Printf Behavior Under All Conditions

Introduction:

On the “defining undefined behavior” page, I said you should write down your decisions regarding undefined behavior in your functions. This is that document for my printf implementation.

Unless otherwise specified, the functionality described is aligned with the ISO C standard and POSIX standard. If any behavior is not mentioned here, it should be assumed to follow the behavior described in those standards.

The LLVM-libc codebase is under active development, and may change. This document was last updated [August 18, 2023] by [michaelrj] and may not be accurate after this point.

The behavior of LLVM-libc’s printf is heavily influenced by compile-time flags. Make sure to check what flags are defined before filing a bug report. It is also not relevant to any other libc implementation of printf, which may or may not share the same behavior.

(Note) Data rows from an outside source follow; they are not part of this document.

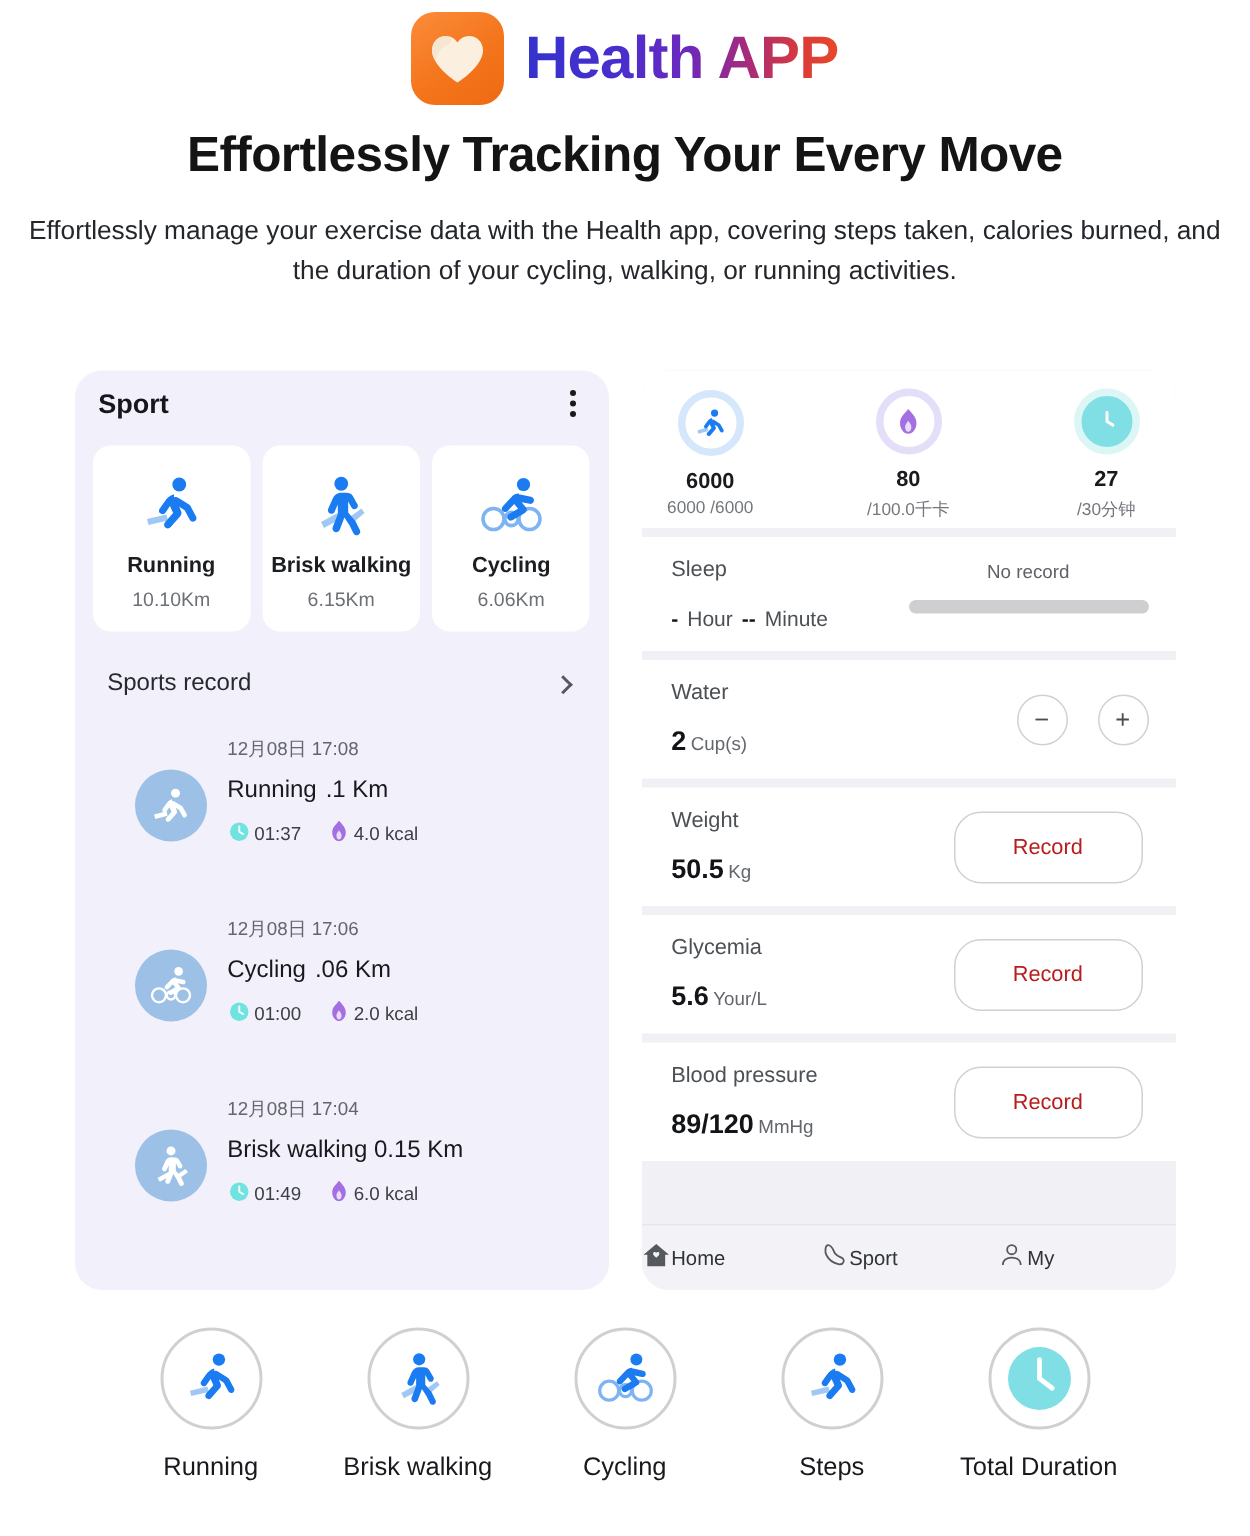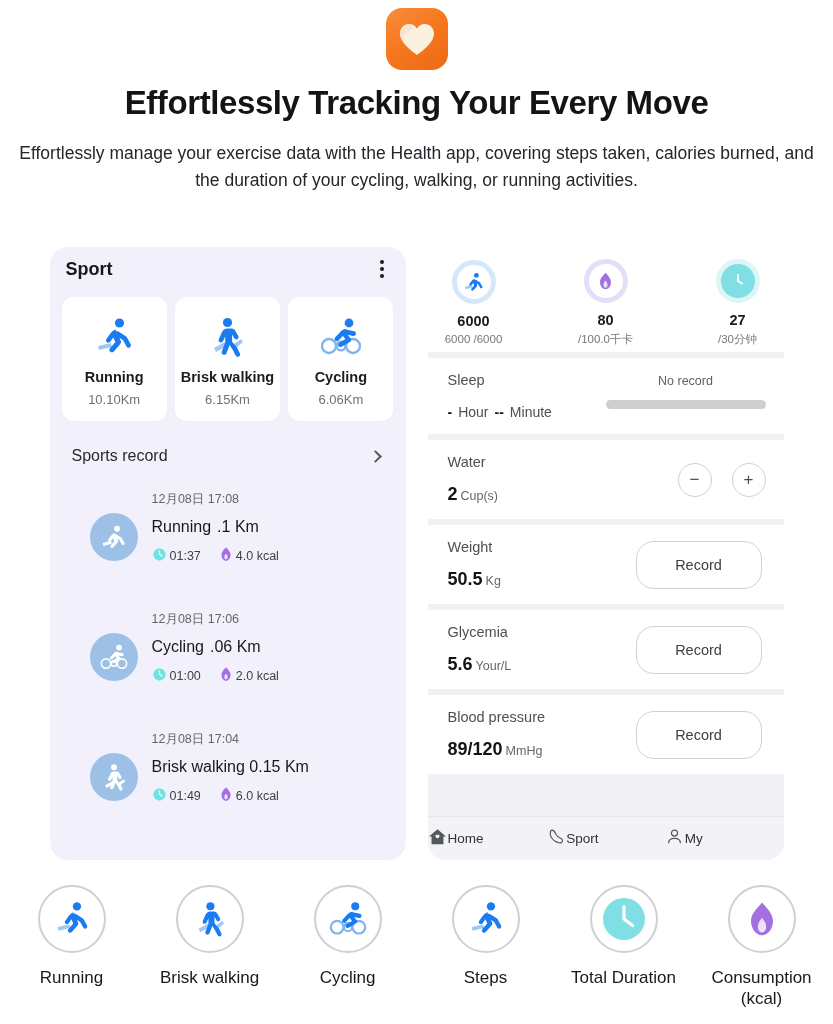"Health APP" div.brand-title { html: none -> <div><span>Health</span> <span>APP</span></div> }
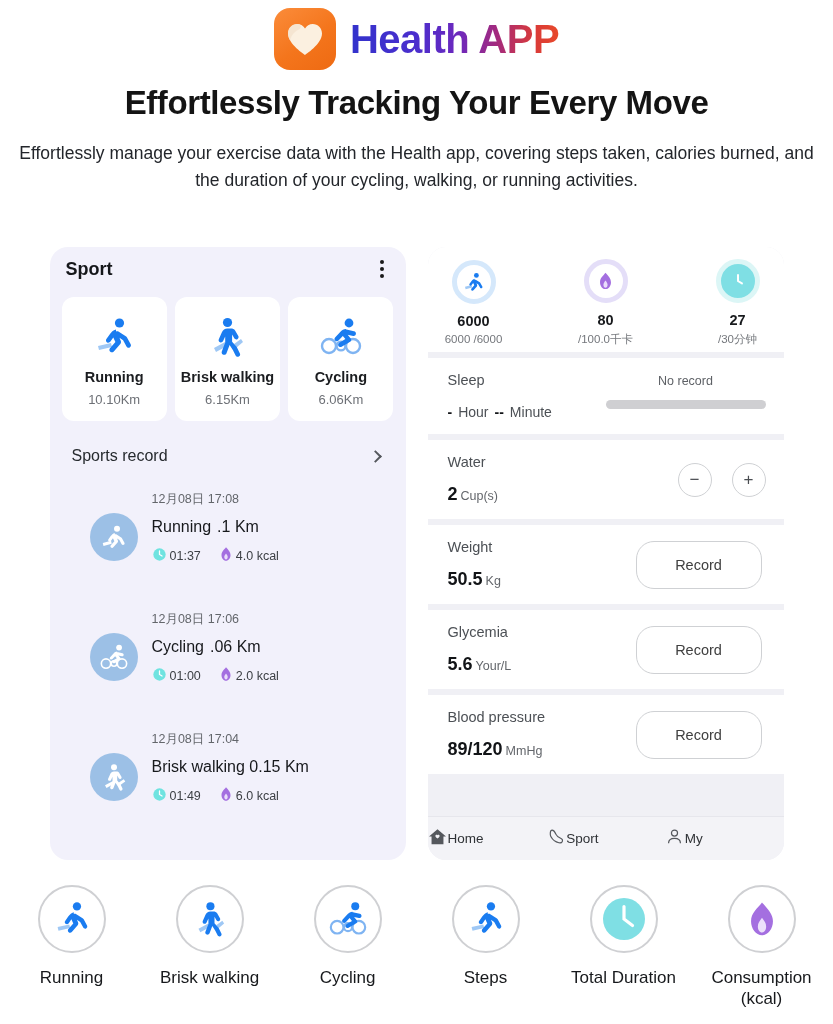"Record" .rec-btn { color: #404040 -> #b91c1c }
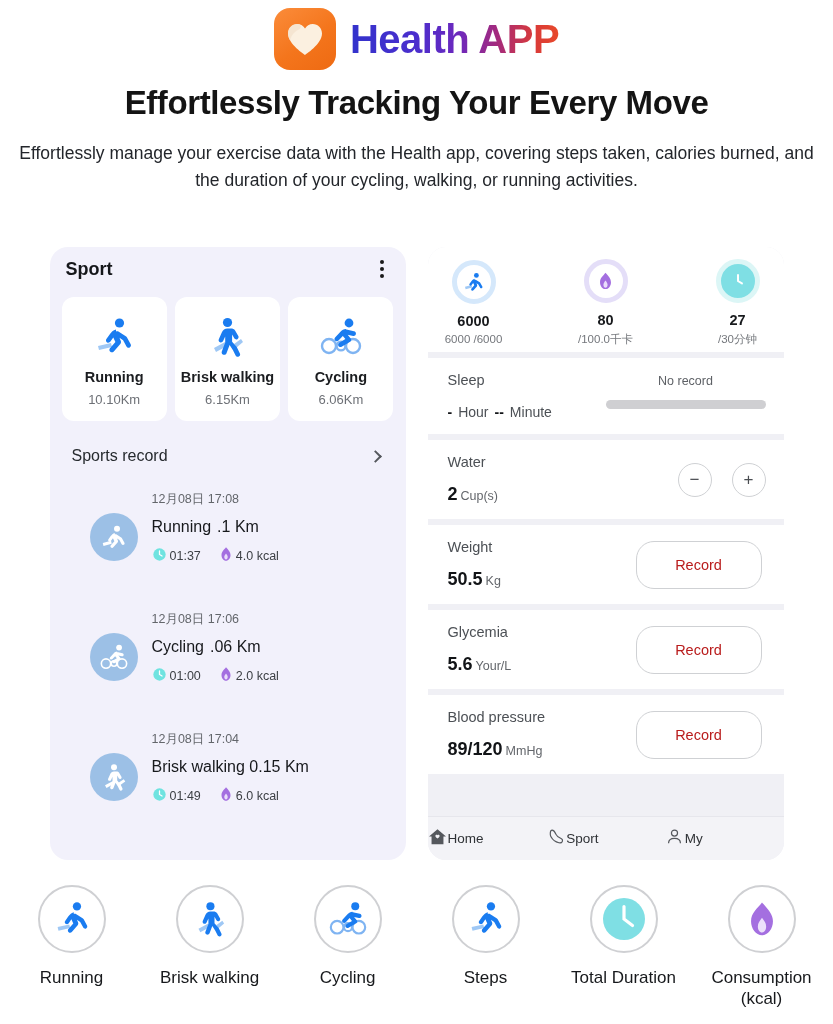"Consumption (kcal)" div.leg { html: <div> <div> <svg> <path></path> <path></path> </svg> </div> <div>Consumption (kcal)</div> </div> -> none }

This document assumes familiarity with the definition of the printf function and is intended as a reference, not a replacement for the original standards.

General Flags:

These compile-time flags will change the behavior of LLVM-libc’s printf when it is compiled. Combinations of flags that are incompatible will be marked.

LIBC_COPT_STDIO_USE_SYSTEM_FILE

When set, this flag changes fprintf and printf to use the FILE API from the system’s libc, instead of LLVM-libc’s internal FILE API. This is set by default when LLVM-libc is built in overlay mode.

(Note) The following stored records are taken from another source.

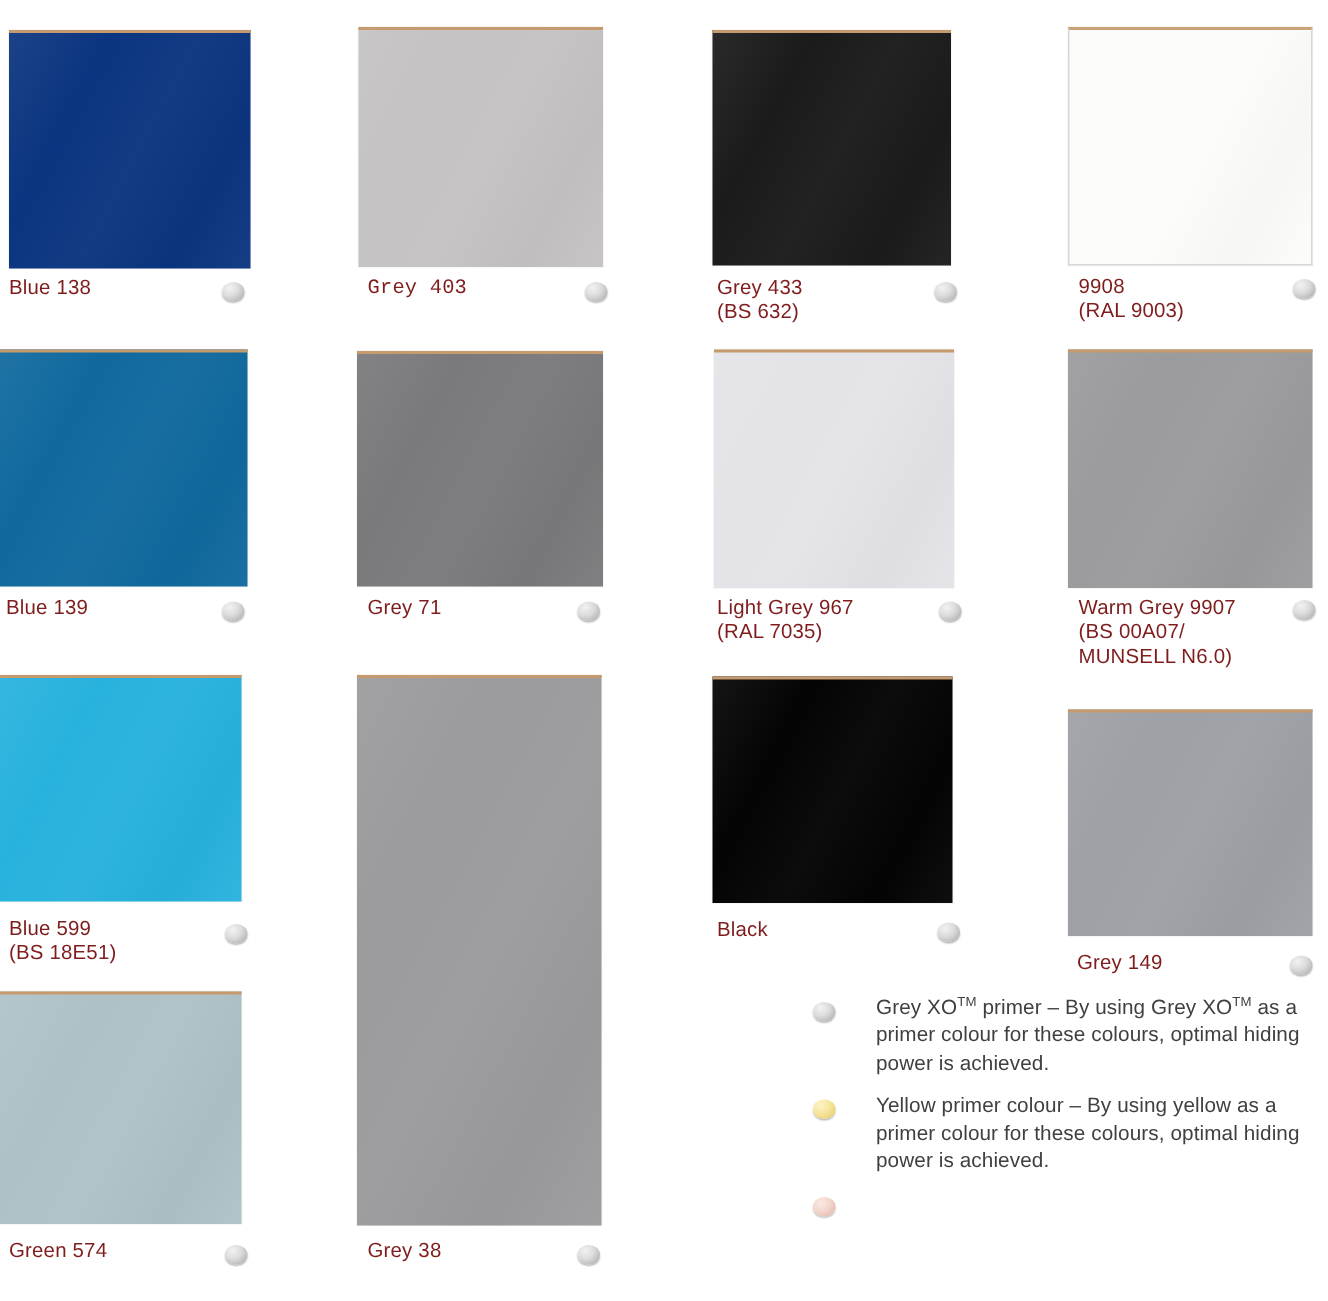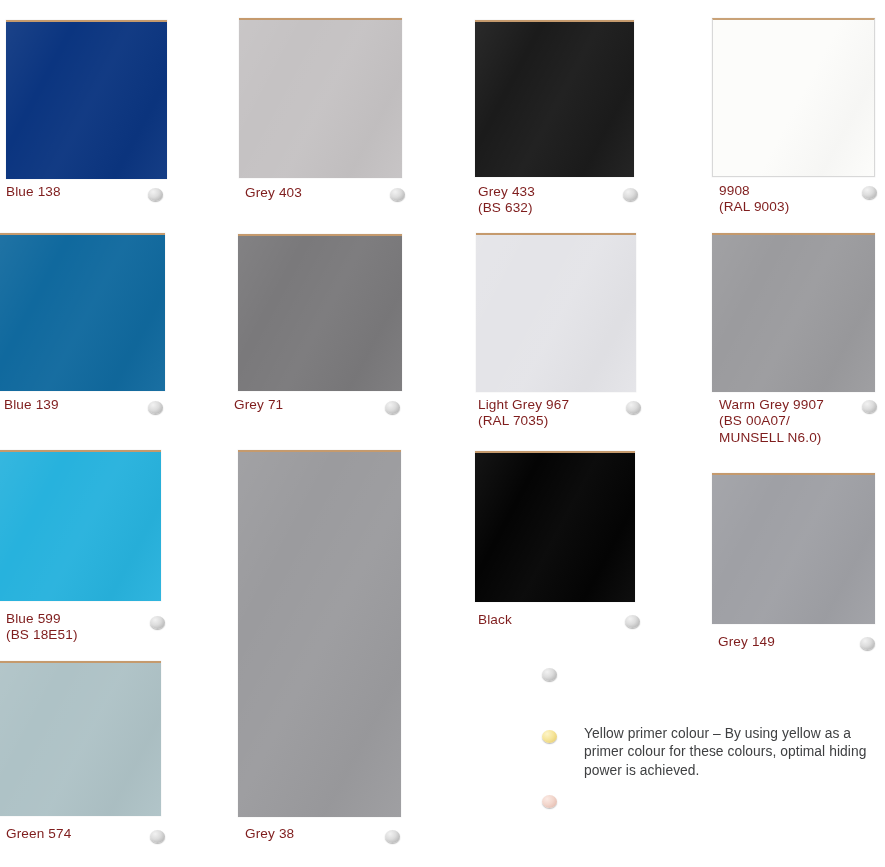"Grey 403" div.cell { font-family: none -> Liberation Mono, monospace }
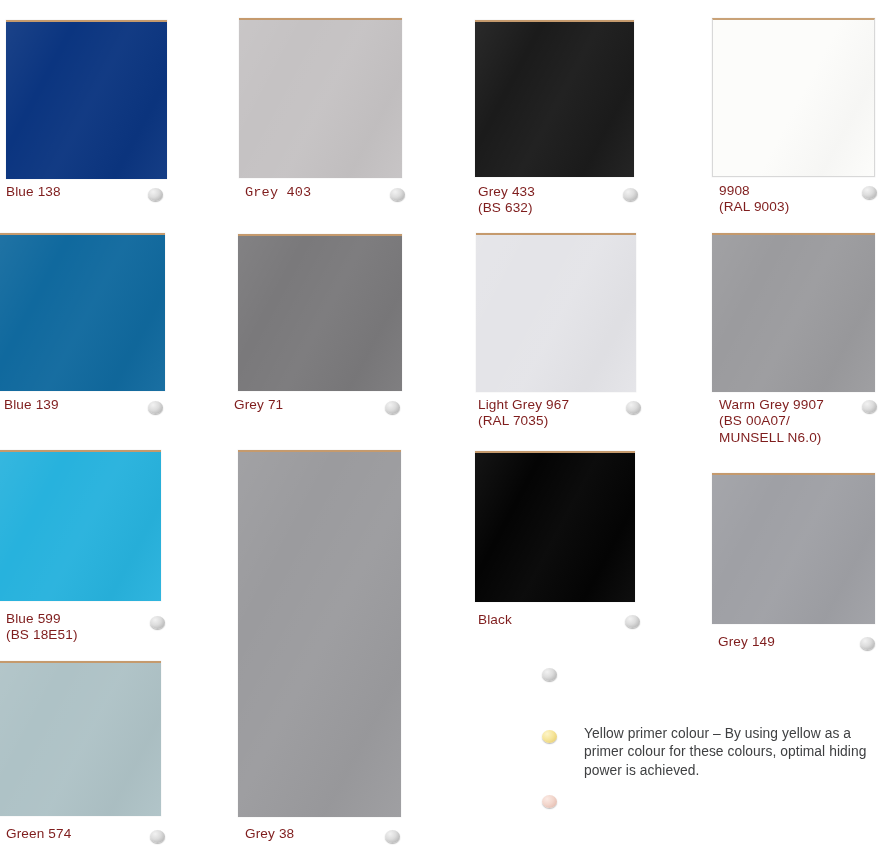"Grey 71" div.chip-label { left: 234px -> 245px }
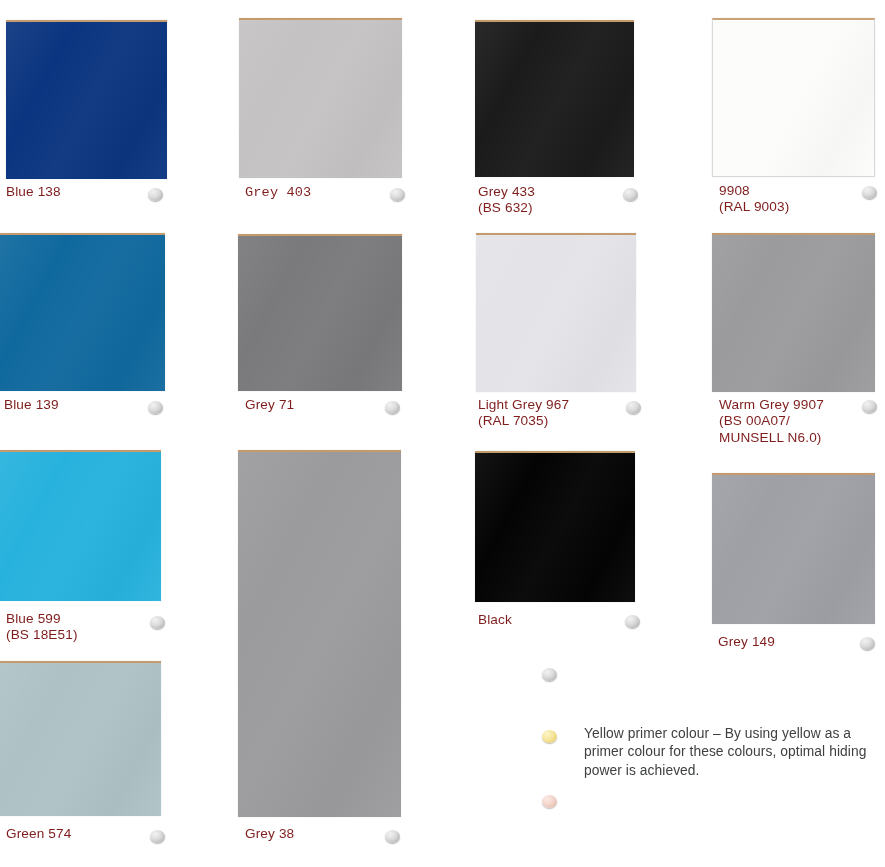"Grey XOTM primer – By" div.legend-text { html: none -> <div> <span>Grey XO</span><span>TM</span><span> primer – By using Grey XO</span><span>TM</span><span> as a primer colour for these colours, optimal hiding power is achieved.</span> </div> }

LIBC_COPT_PRINTF_DISABLE_INDEX_MODE

When set, this flag disables support for the POSIX “%n$” format, hereafter referred to as “index mode”; conversions using the index mode format will be treated as invalid. This reduces code size.

LIBC_COPT_PRINTF_INDEX_ARR_LEN

This flag takes a positive integer value, defaulting to 128. This flag determines the number of entries the parser’s type descriptor array has. This is used in index mode to avoid re-parsing the format string to determine types when an index lower than the previously specified one is requested. This has no effect when index mode is disabled.

LIBC_COPT_PRINTF_DISABLE_WRITE_INT

When set, this flag disables support for the C Standard “%n” conversion; any “%n” conversion will be treated as invalid. This is set by default to improve security.

LIBC_COPT_PRINTF_DISABLE_FLOAT

When set, this flag disables support for floating point numbers and all their conversions (%a, %f, %e, %g); any floating point number conversion will be treated as invalid. This reduces code size.

LIBC_COPT_PRINTF_NO_NULLPTR_CHECKS

When set, this flag disables the nullptr checks in %n and %s.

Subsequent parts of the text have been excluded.